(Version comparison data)
--- START ---

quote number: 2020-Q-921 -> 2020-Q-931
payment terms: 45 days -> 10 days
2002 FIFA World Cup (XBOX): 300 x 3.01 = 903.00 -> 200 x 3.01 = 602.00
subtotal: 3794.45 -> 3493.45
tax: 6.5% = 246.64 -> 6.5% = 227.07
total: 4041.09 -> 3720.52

--- END ---
--- START ---

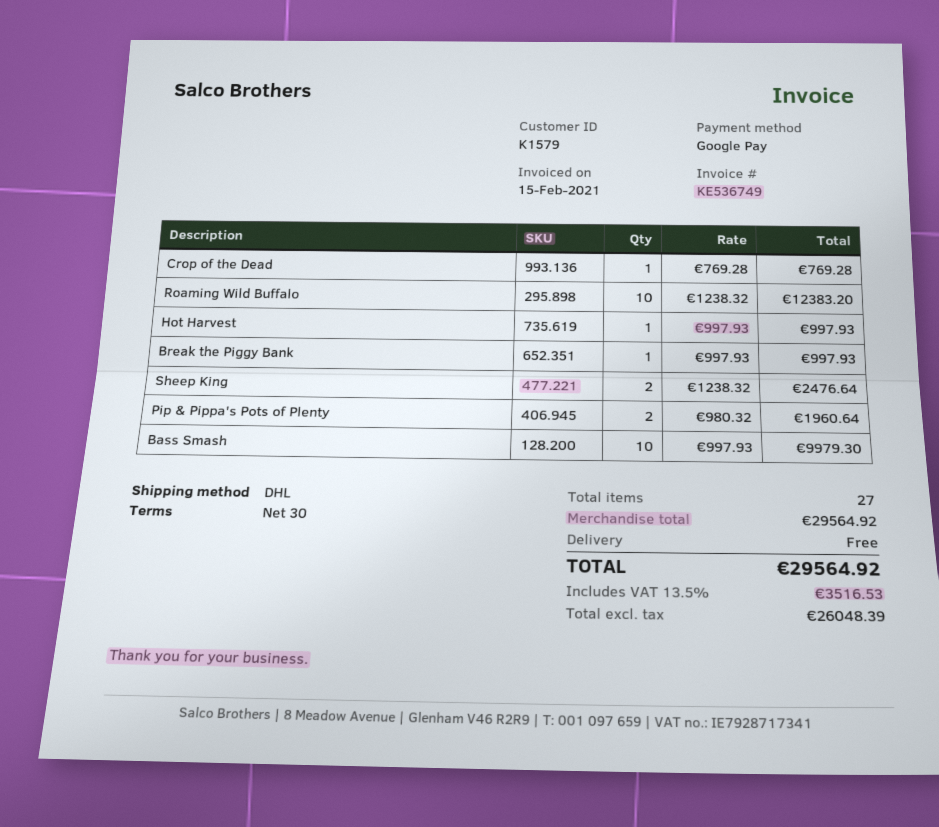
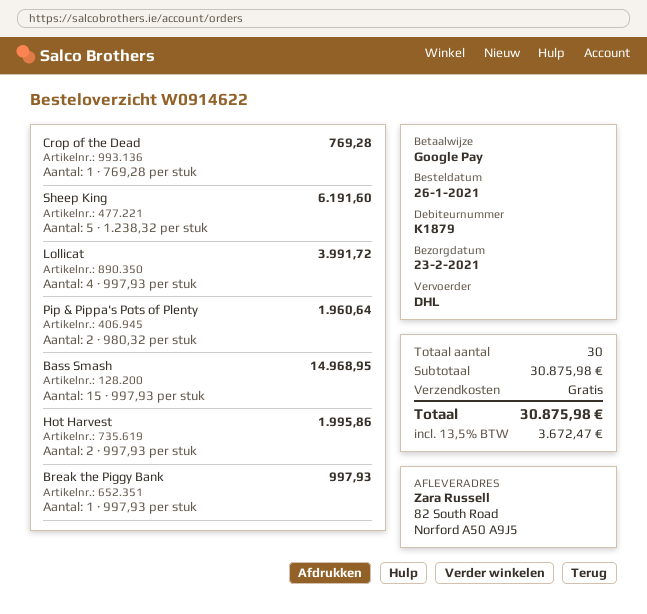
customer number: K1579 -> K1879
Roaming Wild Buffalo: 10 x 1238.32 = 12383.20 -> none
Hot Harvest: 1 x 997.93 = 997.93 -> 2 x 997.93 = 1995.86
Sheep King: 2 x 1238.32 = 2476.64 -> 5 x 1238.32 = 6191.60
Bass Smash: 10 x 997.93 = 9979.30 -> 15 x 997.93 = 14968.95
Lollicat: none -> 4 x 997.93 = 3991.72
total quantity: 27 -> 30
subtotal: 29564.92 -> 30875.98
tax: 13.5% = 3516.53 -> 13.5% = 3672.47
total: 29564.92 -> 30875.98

--- END ---

> **Goal of the exercise**
Given the records above, restate word for word only the lines starting at the one with "quote number: 2020-Q-921 -> 2020-Q-931" and ending at the one with "total: 4041.09 -> 3720.52".

> **Output of the exercise**
quote number: 2020-Q-921 -> 2020-Q-931
payment terms: 45 days -> 10 days
2002 FIFA World Cup (XBOX): 300 x 3.01 = 903.00 -> 200 x 3.01 = 602.00
subtotal: 3794.45 -> 3493.45
tax: 6.5% = 246.64 -> 6.5% = 227.07
total: 4041.09 -> 3720.52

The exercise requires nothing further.